Christophe Caresche, député PS de Paris, est l'invité politique du Grand Soir 3 ce dimanche 17 juillet.

France 3

Selon Christophe Caresche, l'attentat de Nice "est une épreuve pour le pays et ses responsables. Il faut faire face. Il faut tenir bon. C'est ce que fait l'exécutif dans un contexte de dénigrement tout à fait inadmissible et scandaleux". Et le député PS de Paris de commenter les critiques de la droite ce dimanche soir dans le Grand Soir 3 : "Je n'ai pas vu une proposition de Nicolas Sarkozy qui aurait permis d'éviter l'attentat de Nice. Pas une".

"Comment se fait-il qu'un camion ait pu se trouver comme ça au milieu de la foule ?", se demande-t-il. "C'est la responsabilité des organisateurs, de la mairie de Nice. Quand on a des doutes sur la sécurité dans son pays comme Christian Estrosi, on annule ce genre de manifestations ou on fait en sorte que la zone de l'événement soit sécurisée avec des barrières", pointe du doigt Christophe Caresche, qui appelle à "voter l'état d'urgence" mardi à l'Assemblée nationale.

Hollande candidat en 2017 "en toute logique"

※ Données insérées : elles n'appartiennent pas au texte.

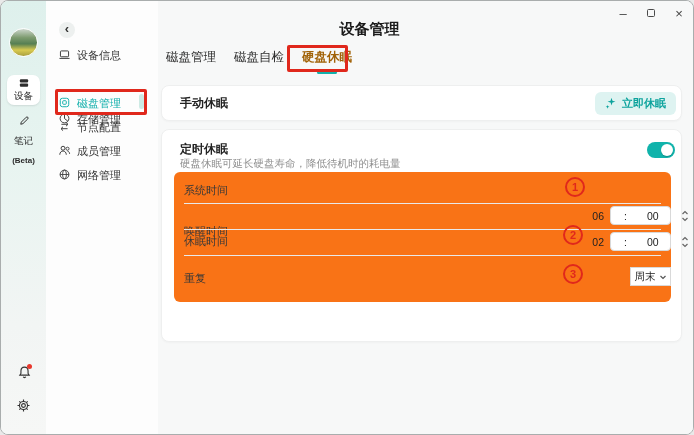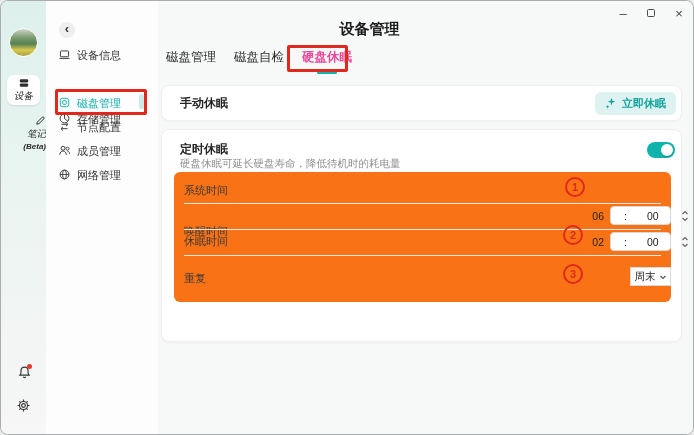--- a/index.html
+++ b/index.html
@@ -8,25 +8,25 @@
     position:relative;width:694px;height:435px;background:#fff;
     border:1px solid #a9adad;border-radius:8px;overflow:hidden;
     font-family:"Liberation Sans",sans-serif;color:#222;
   }
   
   .rail{position:absolute;left:0;top:0;width:45px;height:100%;
     background:linear-gradient(180deg,#def0ec 0%,#e7f4f0 35%,#f2f5f4 75%,#f6f7f6 100%);}
   .avatar{position:absolute;left:8px;top:27px;width:29px;height:29px;border-radius:50%;
     background:linear-gradient(180deg,#ccd6cc 0%,#7d9b6f 32%,#567f52 55%,#d9ca50 78%,#a9a040 100%);
     border:1px solid #ffffff;}
-  .rail-item{position:absolute;display:flex;flex-direction:column;align-items:center;font-style:italic;}
+  .rail-item{position:absolute;display:flex;flex-direction:column;align-items:center;}
   .rail-device{left:6px;top:74px;width:33px;height:30px;background:#fff;border-radius:7px;
     box-shadow:0 1px 2px rgba(0,0,0,.10);justify-content:center;gap:1px;}
   .rail-device .lbl{font-size:9.5px;color:#222;}
-  .rail-notes{left:0;top:113px;width:45px;gap:1px;align-items:flex-end;}
+  .rail-notes{left:0;top:113px;width:45px;gap:8px;}
   .rail-notes .lbl{font-size:9.5px;color:#2b2b2b;}
   .rail-notes .beta{font-size:8px;color:#2b2b2b;font-weight:700;}
   .rail-bell{position:absolute;left:16px;top:364px;width:16px;height:16px;}
   .bell-dot{position:absolute;left:10px;top:-1px;width:5px;height:5px;border-radius:50%;background:#e8382d;}
   .rail-gear{position:absolute;left:15px;top:397px;width:16px;height:16px;}
   
   .sidebar{position:absolute;left:45px;top:0;width:112px;height:100%;background:#fdfdfd;}
   .back-btn{position:absolute;left:13px;top:21px;width:16px;height:16px;border-radius:50%;
     background:#edf0ef;color:#333;font-size:13px;line-height:14px;text-align:center;font-weight:700;}
   .menu-item{position:absolute;left:12px;height:22px;display:flex;align-items:flex-start;gap:6px;cursor:default;}
@@ -37,21 +37,21 @@
   .main{position:absolute;left:157px;top:0;width:537px;height:100%;background:#f7f8f8;}
   .page-title{position:absolute;left:45px;right:0;top:19px;text-align:center;
     font-size:15px;font-weight:700;color:#1b1b1b;}
   .win-controls{position:absolute;right:6px;top:3px;display:flex;align-items:center;gap:12px;height:18px;}
   .wc{width:16px;height:16px;display:flex;align-items:center;justify-content:center;color:#444;font-size:13px;}
   .wc-max-glyph{width:8.5px;height:8.5px;border:1.2px solid #4a4a4a;border-radius:1.5px;}
   
   .tabs{position:absolute;left:165px;top:48px;display:flex;gap:18px;}
   .tab{display:flex;flex-direction:column;align-items:center;font-size:12.5px;color:#2f2f2f;}
   .tab .underline{width:20px;height:3px;border-radius:2px;margin-top:5px;background:transparent;}
-  .tab.active{color:#ec4899;font-weight:700;font-family:Liberation Mono, monospace;}
+  .tab.active{color:#a16207;font-weight:700;font-family:Liberation Mono, monospace;}
   .tab.active .underline{background:#14b0ac;}
   
   .card{position:absolute;background:#fff;border:1px solid #eeefef;border-radius:8px;
     box-shadow:0 1px 2px rgba(0,0,0,.03);}
   .card1{left:160px;top:84px;width:521px;height:36px;display:flex;align-items:center;
     padding:0 5px 0 18px;}
   .card1-title{font-size:12px;font-weight:700;color:#222;}
   .chip{margin-left:auto;height:23px;display:flex;align-items:center;gap:5px;padding:0 10px;
     border-radius:6px;background:#def3f1;color:#0da39d;font-size:11px;font-weight:700;}
   .card2{left:160px;top:128px;width:521px;height:213px;}

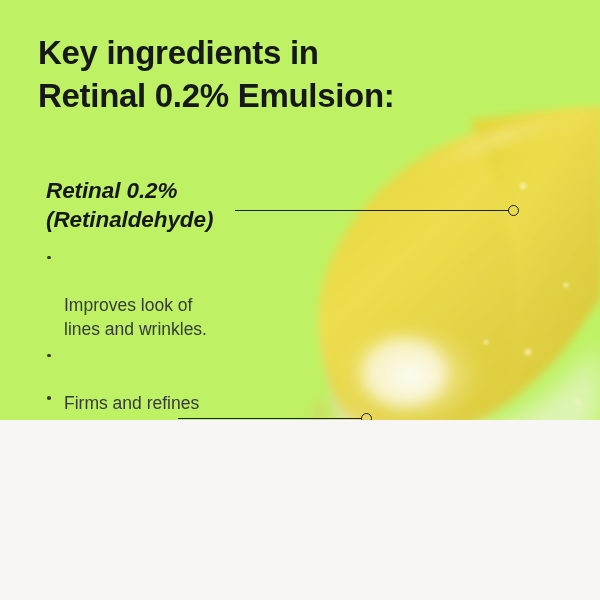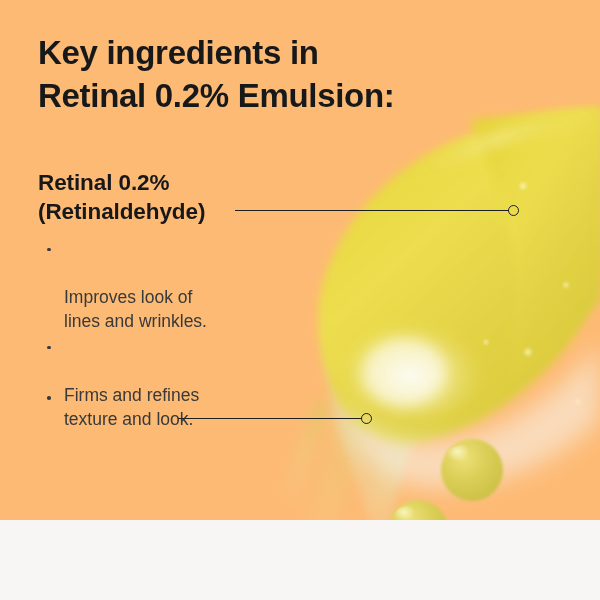--- a/index.html
+++ b/index.html
@@ -9,22 +9,22 @@
   body {
     width: 600px;
     height: 600px;
     background: #f7f6f4;
     font-family: "Liberation Sans", sans-serif;
     overflow: hidden;
   }
   #canvas {
     position: relative;
     width: 600px;
-    height: 520px;
-    background: #fdba74;
+    height: 420px;
+    background: #bef264;
     overflow: hidden;
   }
 
   
   #artwork {
     position: absolute;
     inset: 0;
     width: 600px;
     height: 600px;
     pointer-events: none;
@@ -52,27 +52,28 @@
   }
 
   .ingredient-block {
     position: absolute;
     left: 38px;
   }
   #block-retinal { top: 168px; }
   #block-oat     { top: 375px; }
 
   .ingredient-name {
-    margin: 0;
+    margin: 8px;
     font-size: 22.5px;
     line-height: 1.30;
     font-weight: 700;
     letter-spacing: -0.1px;
     color: #16181a;
     white-space: pre-line;
+    font-style: italic;
   }
 
   .bullet-list {
     list-style: none;
     margin: 12px 4px 0 0;
     padding: 0;
   }
   .bullet-item {
     position: relative;
     padding-left: 26px;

La loi Travail arrive en dernière lecture cette semaine à l'Assemblée. Pour l'élu parisien, "c'est une formalité. Il faut finir cette séquence. Il faut que cette loi rentre dans les faits et on verra qu'un certain nombre d'inquiétudes n'étaient pas justifiées".

À propos de la primaire socialiste, "le PS a considéré que c'était le moyen notamment pour le président de faire valoir son bilan. La logique politique institutionnelle veut que François Hollande soit candidat", juge Christophe Caresche.

S'agissant d'une participation d'Arnaud Montebourg, il commente : "Tout le monde a sa place parmi nous. Il y aura une primaire. Chacun pourra développer ses arguments. Je souhaite qu'Arnaud Montebourg y participe".